À ce stade, cependant, il convient de noter que tous les acides aminés de notre tétrapeptide sont codés (contrairement au tryptophane) par plus d'un codon. Ce n'est pas un hasard si dans l'exemple qui vient d'être rapporté nous avons choisi les codons indiqués, nous aurions pu coder le même tripeptide avec une séquence d'ARNm différente, telle que CUC-GCC-CGG-UCC.
Initialement, le fait qu'un seul acide aminé corresponde à plus d'un triplet s'est vu attribuer un sens d'aléatoire, également exprimé dans le choix du terme de dégénérescence du code, utilisé pour définir le phénomène de synonymie. D'autre part, certaines données suggèrent que la disponibilité de synonymes se rapportant à une stabilité différente de l'information génétique n'est pas du tout accidentelle.Cela semble être confirmé également par la découverte d'une valeur différente du rapport A + T / G + C aux différents stades de l'évolution. Par exemple, chez les procaryotes, où le besoin de variabilité n'est pas satisfait par les règles du mendélisme et du néo-mendélisme, le rapport A + T / G + C a tendance à augmenter. possibilités de variabilité aléatoires dues à une mutation génétique.
Chez les eucaryotes, en particulier dans les cellules multicellulaires, dans lesquelles il est nécessaire que les cellules d'un même organisme conservent toutes le même patrimoine héréditaire, le rapport A+T/G+C dans l'ADN a tendance à diminuer, diminuant les possibilités de mutations génétiques somatiques .
L'existence de codons synonymes dans le code génétique pose le problème, déjà évoqué, de la multiplicité ou non des anticodons dans le RNAt.
Il est certain qu'il existe au moins un ARNt pour chaque acide aminé, mais il n'est pas également certain qu'un seul ARNt puisse se lier à un seul codon, ou puisse reconnaître indifféremment des synonymes (surtout lorsque ceux-ci ne diffèrent que pour la troisième base).
Nous pouvons conclure qu'il existe en moyenne trois codons synonymes pour chaque acide aminé, tandis que les anticodons sont au moins un et pas plus de trois.

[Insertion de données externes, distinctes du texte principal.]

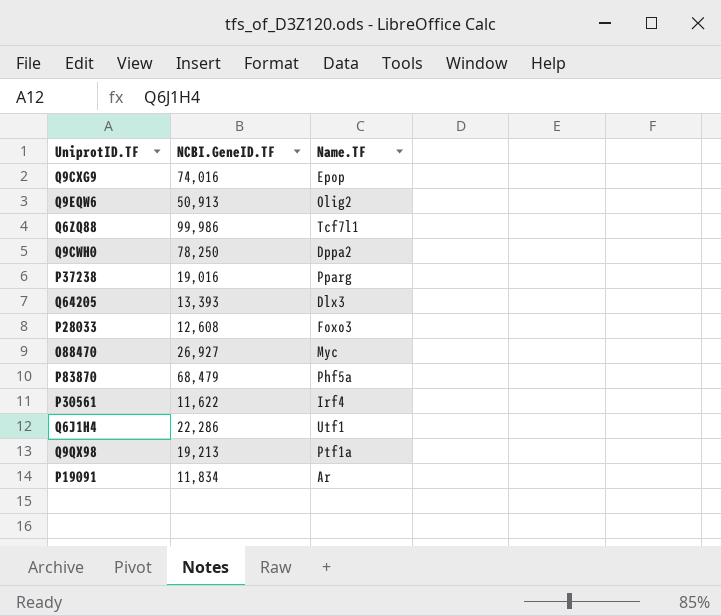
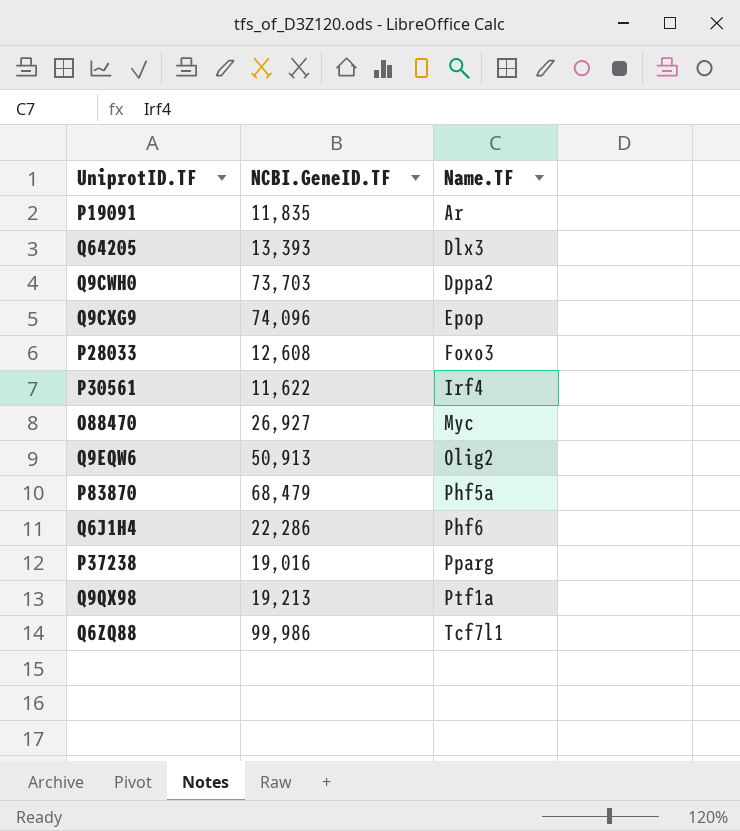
row order: none -> Name.TF ascending
P19091 | NCBI.GeneID.TF: 11,834 -> 11,835
Q9CWH0 | NCBI.GeneID.TF: 78,250 -> 73,703
Q9CXG9 | NCBI.GeneID.TF: 74,016 -> 74,096
Q6J1H4 | Name.TF: Utf1 -> Phf6

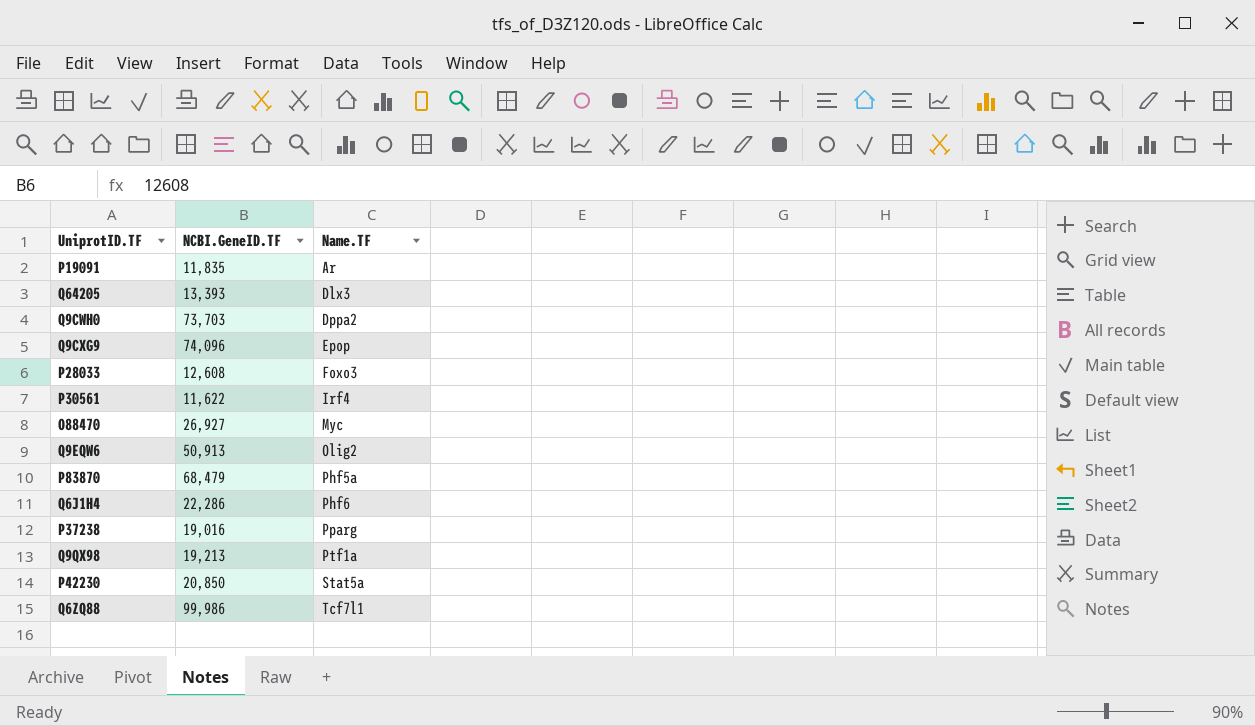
row P42230: none -> 20,850 | Stat5a

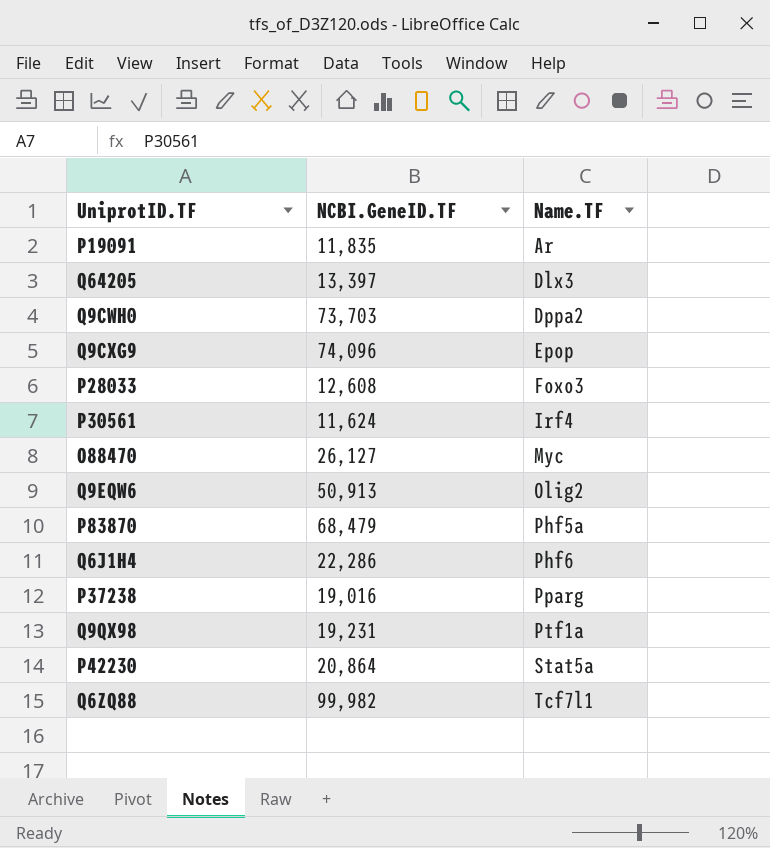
Q64205 | NCBI.GeneID.TF: 13,393 -> 13,397
P30561 | NCBI.GeneID.TF: 11,622 -> 11,624
O88470 | NCBI.GeneID.TF: 26,927 -> 26,127
Q9QX98 | NCBI.GeneID.TF: 19,213 -> 19,231
P42230 | NCBI.GeneID.TF: 20,850 -> 20,864
Q6ZQ88 | NCBI.GeneID.TF: 99,986 -> 99,982

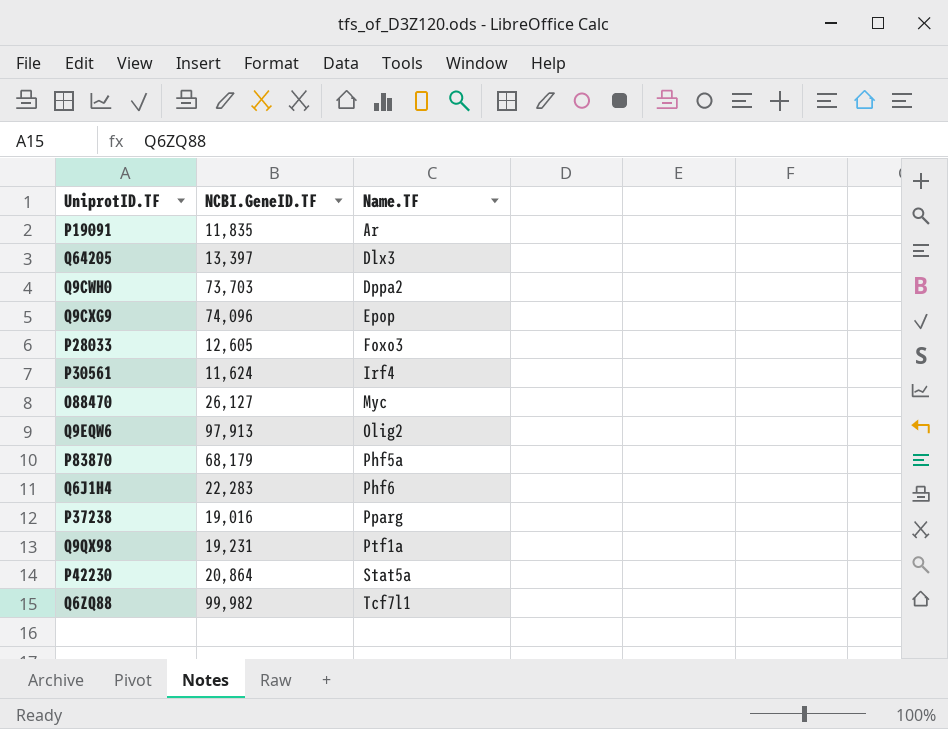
P28033 | NCBI.GeneID.TF: 12,608 -> 12,605
Q9EQW6 | NCBI.GeneID.TF: 50,913 -> 97,913
P83870 | NCBI.GeneID.TF: 68,479 -> 68,179
Q6J1H4 | NCBI.GeneID.TF: 22,286 -> 22,283

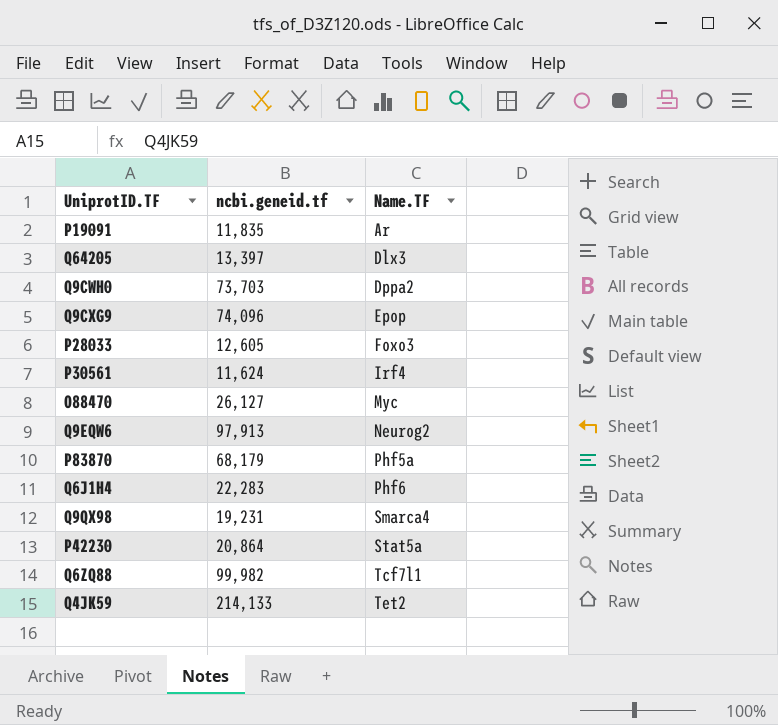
column name: NCBI.GeneID.TF -> ncbi.geneid.tf
row P37238: 19,016 | Pparg -> none
Q9EQW6 | Name.TF: Olig2 -> Neurog2
Q9QX98 | Name.TF: Ptf1a -> Smarca4
row Q4JK59: none -> 214,133 | Tet2

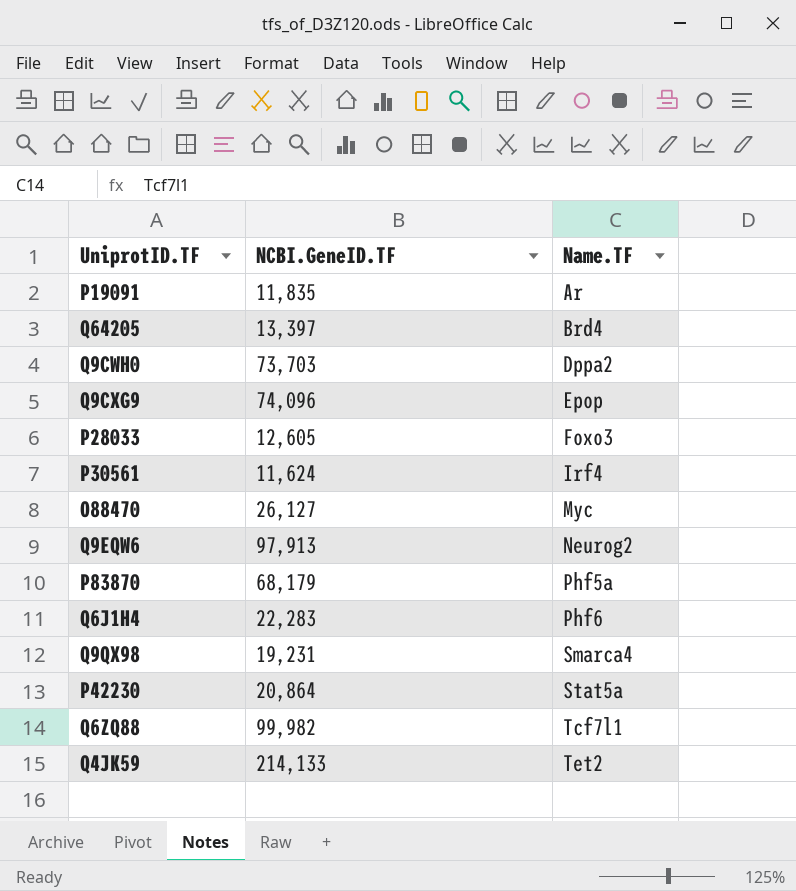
column name: ncbi.geneid.tf -> NCBI.GeneID.TF
Q64205 | Name.TF: Dlx3 -> Brd4

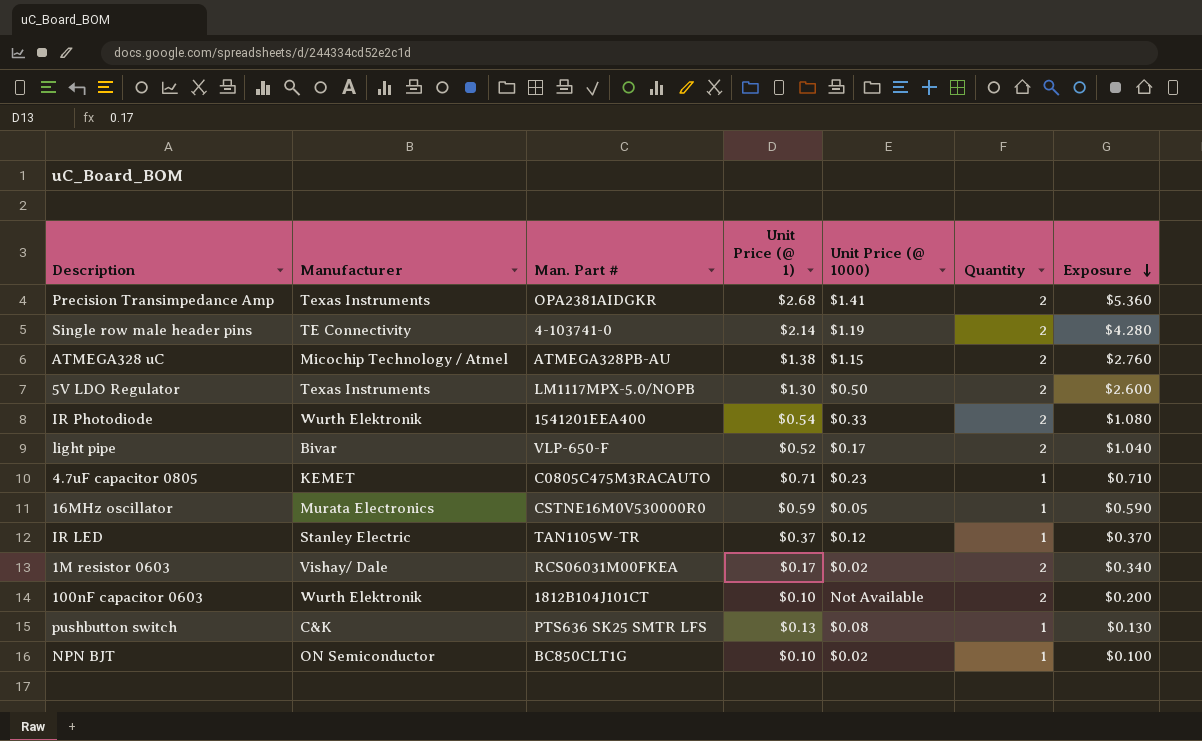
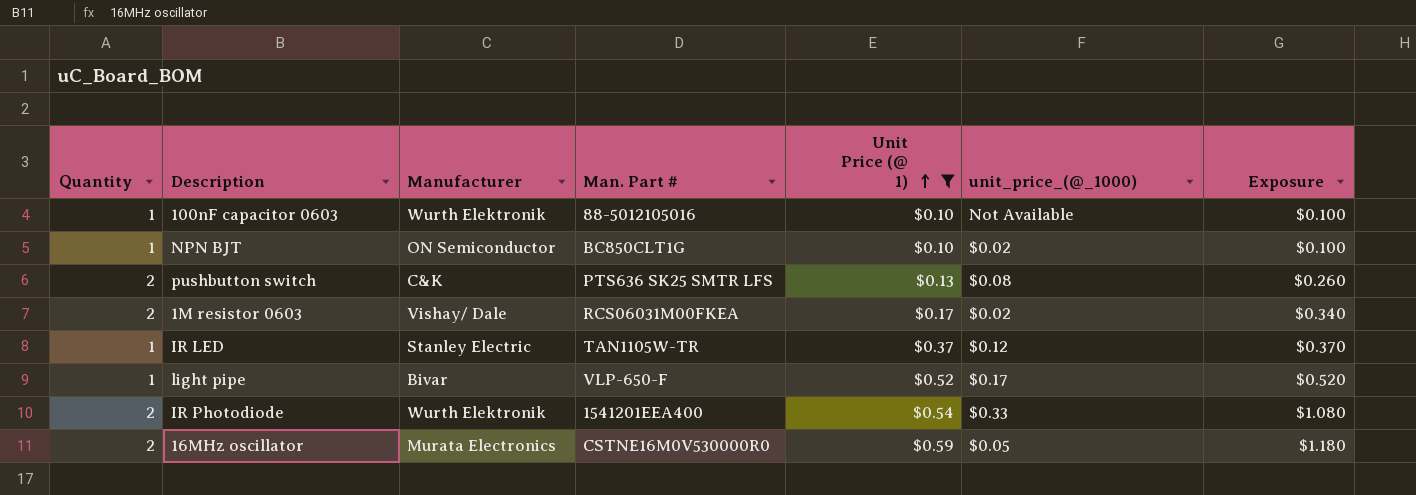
filter: none -> Unit Price (@ 1) <= $0.59
row order: Exposure descending -> Unit Price (@ 1) ascending
column Quantity | position: 6 -> 1
column name: Unit Price (@ 1000) -> unit_price_(@_1000)
100nF capacitor 0603 | Quantity: 2 -> 1
100nF capacitor 0603 | Man. Part #: 1812B104J101CT -> 88-5012105016
100nF capacitor 0603 | Exposure: $0.200 -> $0.100
pushbutton switch | Quantity: 1 -> 2
pushbutton switch | Exposure: $0.130 -> $0.260
light pipe | Quantity: 2 -> 1
light pipe | Exposure: $1.040 -> $0.520
16MHz oscillator | Quantity: 1 -> 2
16MHz oscillator | Exposure: $0.590 -> $1.180

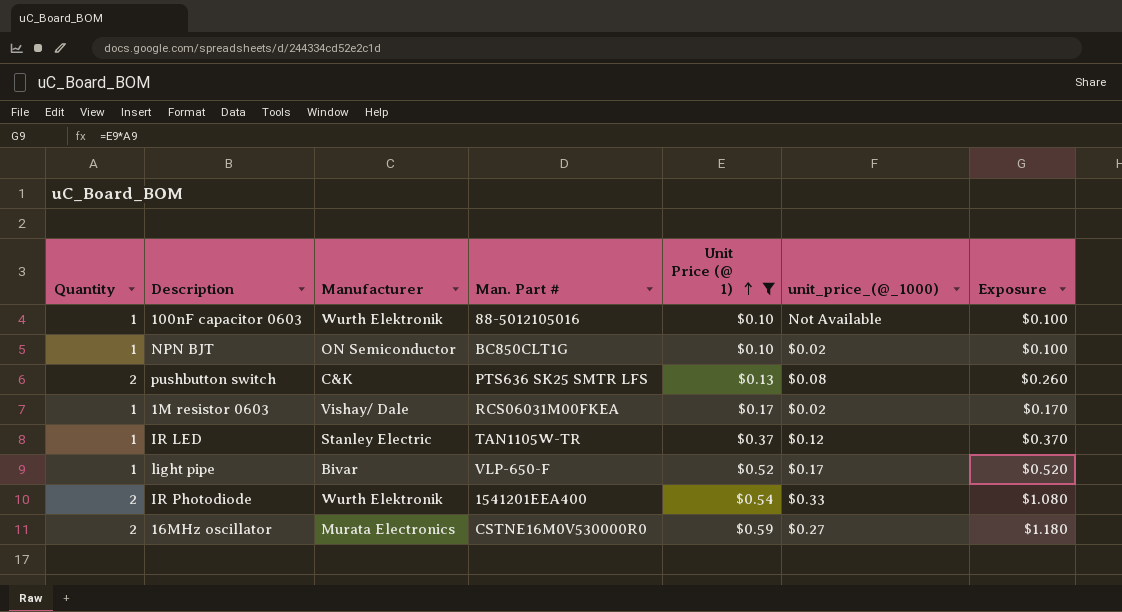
1M resistor 0603 | Quantity: 2 -> 1
1M resistor 0603 | Exposure: $0.340 -> $0.170
16MHz oscillator | unit_price_(@_1000): $0.05 -> $0.27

En rappelant que les gènes sont conçus comme des segments uniques de très longues séquences polynucléotidiques d'ADN, il est clair que le début et la fin du gène unique doivent nécessairement être contenus dans la mémoire.
BIOSYNTHESE DES PROTEINES
Dans différentes parties de l'ADN, il y a l'ouverture de la double chaîne et la synthèse des différents types d'ARN.
Lors de l'étape de chargement, les ARNt se fixent sur les acides aminés (préalablement activés par l'ATP et par l'enzyme spécifique). La "machinerie" biosynthétique est incapable de "corriger" les ARNt mal chargés.
L'ARNr se scinde alors en deux sous-unités et, en se liant aux protéines ribosomiques, donne lieu à l'assemblage des ribosomes.
L'ARNm, en passant par le cytoplasme, se lie aux ribosomes, formant le polysome.Chaque ribosome, circulant sur le messager, héberge progressivement l'ARNt complémentaire des codons relatifs, prenant les acides aminés et les liant à la chaîne polypeptidique en formation.
L'ARNt relativement stable rentre dans la circulation. Les ribosomes sont également réutilisés, libérant le polypeptide déjà assemblé.
Le messager, moins stable car tout monocaténaire, est clivé (par la ribonucléase) en les ribonucléotides constitutifs.
Le cycle se poursuit ainsi en synthétisant les uns après les autres les polypeptides sur les ARN messagers fournis par la transcription.